Label Sets / Question Sets

Span labeling

For span labeling, a label set is a single-column .csv file that follows the structure below.

Column 1

Label 1

Label 2

Label 3

etc...

NER label set

Color-coded labels

We provide twelve default colors that you can configure during project creation or in the Labels extension.

Label color palette

You can also create a .csv label set file with your desired label colors using HTML color codes. In the sample below, label,color is the header, indicating two columns. This will always be the first row in the .csv file.

Colored label set
circle-info

Colored label sets are only supported in the .csv format.

Limit selection to bottom-level labels only

In hierarchical label sets, some labels act as broad categories while others are more specific. This setting restricts selection to bottom-level labels—those without child labels—to improve precision and consistency.

When to use

Use this setting when your project requires detailed and specific classification. Some examples:

  • Fruit

    • Apple

    • Banana

  • Vegetable

    • Carrot

    • Spinach

When enabled, labelers can select Apple, Banana, Carrot, and Spinach, but not Fruit or Vegetable.

How to configure

You can enable this setting during project creation, in an existing project, or in the Label Management page.

During project creation

  1. Create new project.

  2. Go to step 3 and select Span labeling.

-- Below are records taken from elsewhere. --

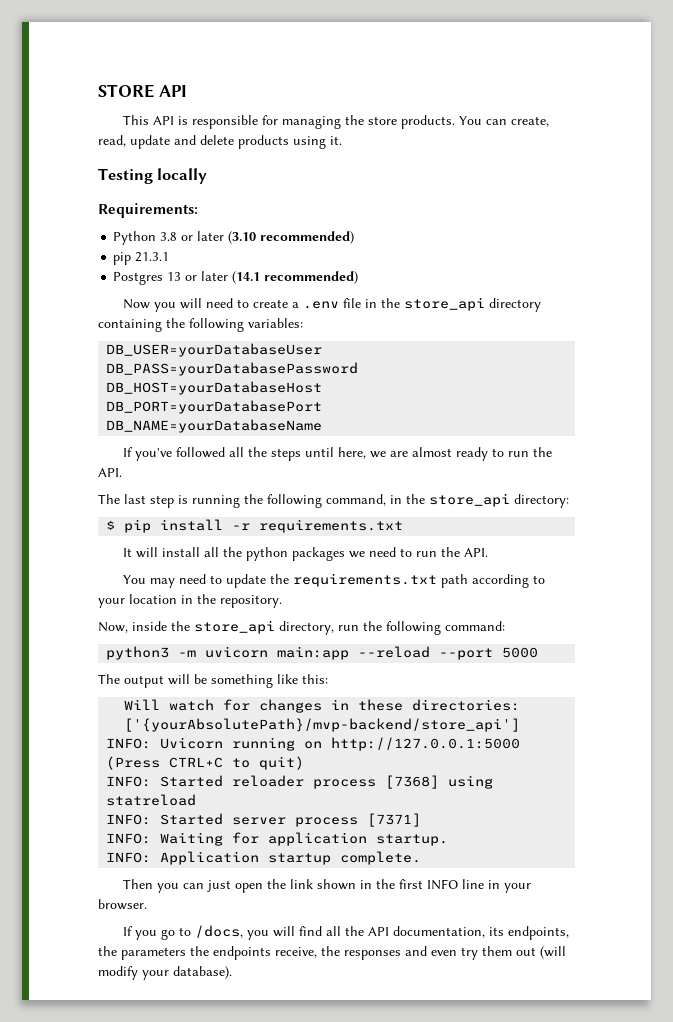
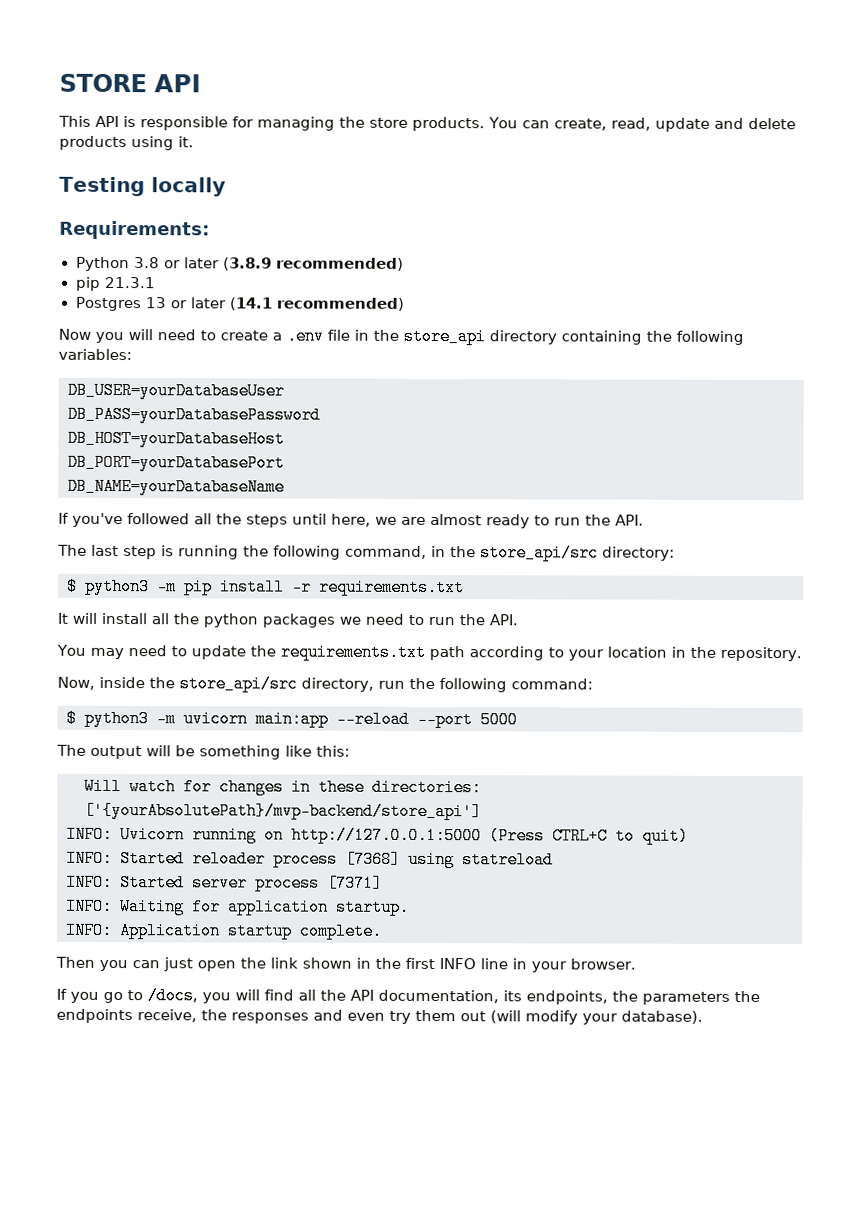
[228,231,257,244] (3.10 -> [222,257,272,271] (3.8.9
[429,493,510,507] store_api -> [480,544,599,562] store_api/src
(116, 525) none -> [85,577,177,596] python3 -m
[194,620,275,634] store_api -> [179,675,298,693] store_api/src
(505, 626) none -> [66,709,77,727] $

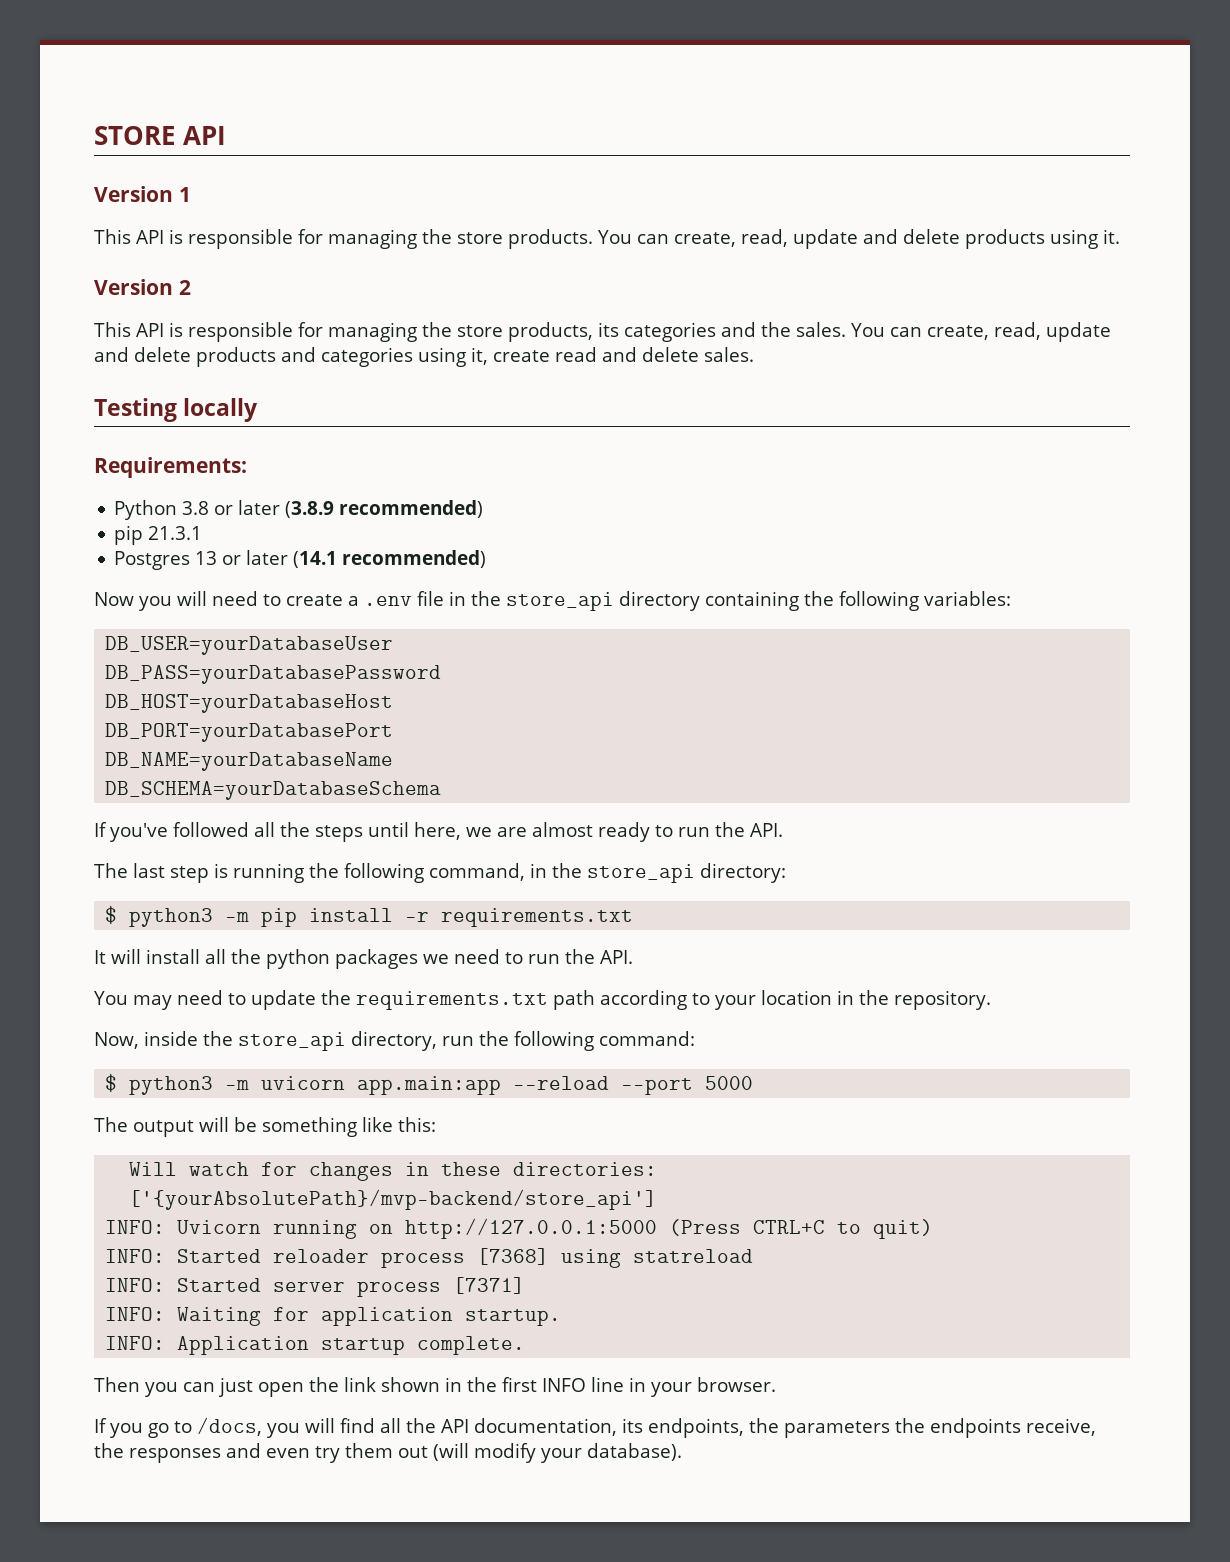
(201, 83) none -> [94,186,191,202] // Version 1
(194, 142) none -> [94,279,191,295] [94,322,1111,342] [94,347,754,367] // Version 2 // This API is responsible for managing the store products, its categories and the sales. You can create, read, update and delete products and categories using it, create read and delete sales.
(285, 486) none -> [105,781,442,800] // DB_SCHEMA=yourDatabaseSchema
[480,544,599,562] store_api/src -> [587,864,695,883] store_api
[179,675,298,693] store_api/src -> [237,1032,346,1051] store_api
[255,710,329,728] main:app -> [357,1076,502,1095] app.main:app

  3. In the Label set section, click the triple-dot menu on the label set and enable the setting.

Within a project

  1. Open the Labels extension and select a label set.

  2. Click the triple-dot menu and choose one of the following:

    1. Add new label set

    2. Replace existing label set

    3. Edit label set

  3. Expand the Label set settings accordion and enable the setting.

Label management page

  1. Go to the Label management page.

  2. Select Add label set or click Edit icon on an existing label set.

  3. Expand the Label set settings accordion and enable the setting.

Labeling behavior

When this setting is enabled:

  • Only bottom-level labels can be selected.

  • Parent labels with child labels are not selectable.

  • Keyboard shortcuts (numbers, arrow keys, and Enter) apply only to bottom-level labels.

Bounding box labeling

Label sets

You can use .csv, .tsv, or .json formats for bounding box label sets.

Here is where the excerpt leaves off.